> **EXERCISE BRIEF**:
Those lines of the records that contain "Resume" are to be located and copied.

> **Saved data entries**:

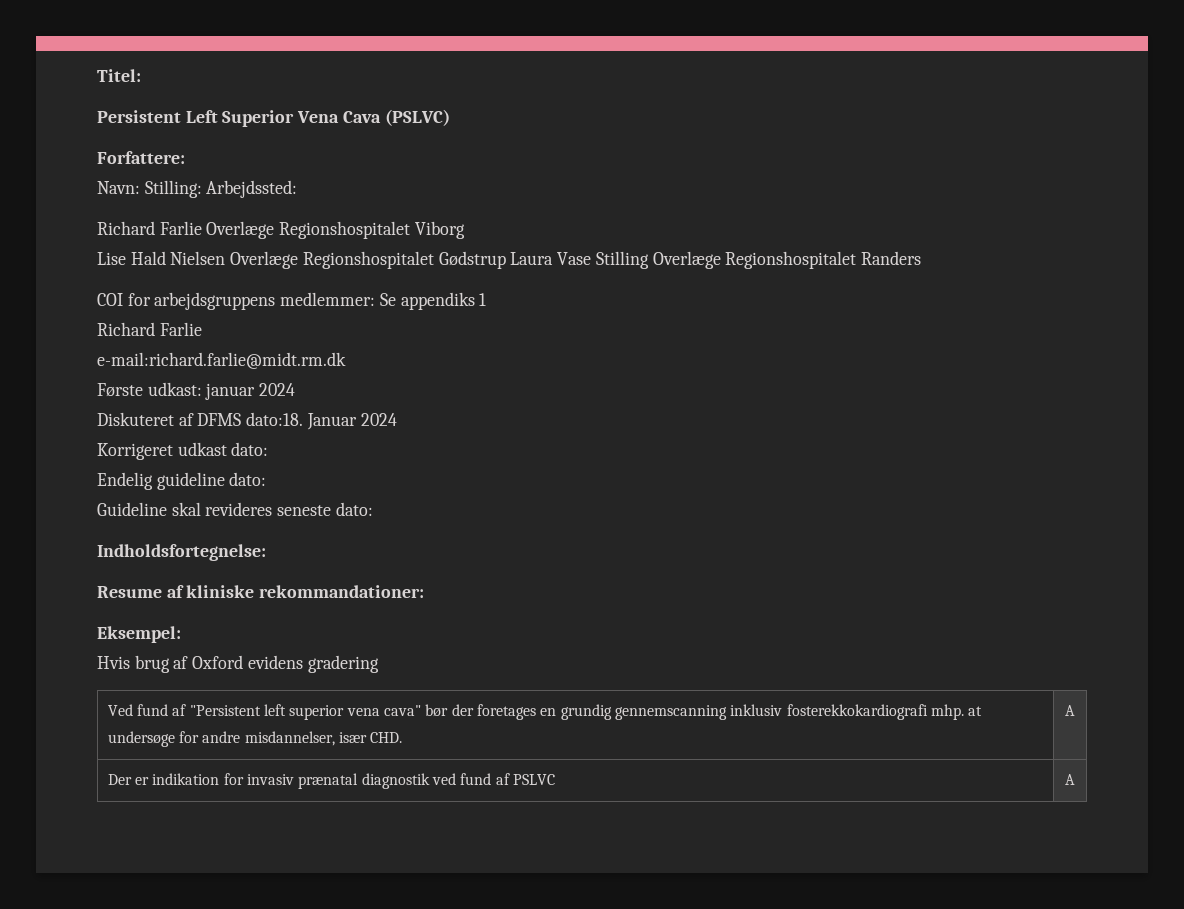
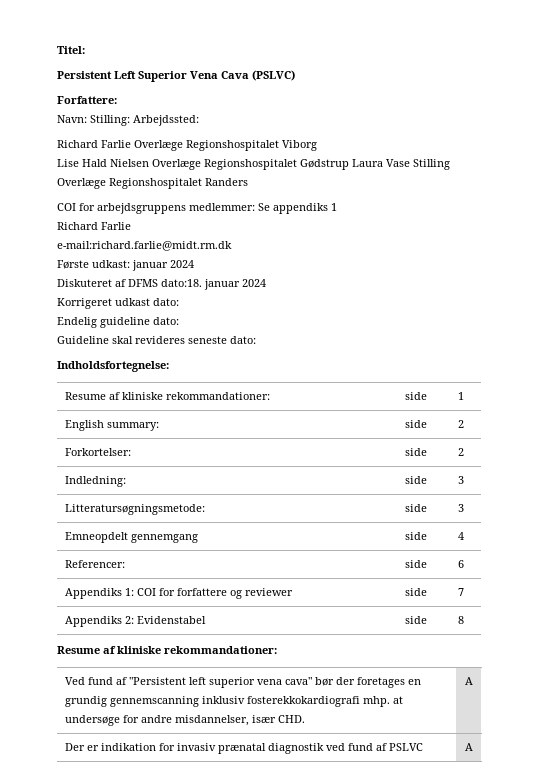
- Diskuteret af DFMS dato:18. Januar 2024
+ Diskuteret af DFMS dato:18. januar 2024
+ Resume af kliniske rekommandationer: | side | 1
+ English summary: | side | 2
+ Forkortelser: | side | 2
+ Indledning: | side | 3
+ Litteratursøgningsmetode: | side | 3
+ Emneopdelt gennemgang | side | 4
+ Referencer: | side | 6
+ Appendiks 1: COI for forfattere og reviewer | side | 7
+ Appendiks 2: Evidenstabel | side | 8
  Resume af kliniske rekommandationer:
- Eksempel:
- Hvis brug af Oxford evidens gradering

> **RESULT OF THE EXERCISE**:
+ Resume af kliniske rekommandationer: | side | 1
  Resume af kliniske rekommandationer:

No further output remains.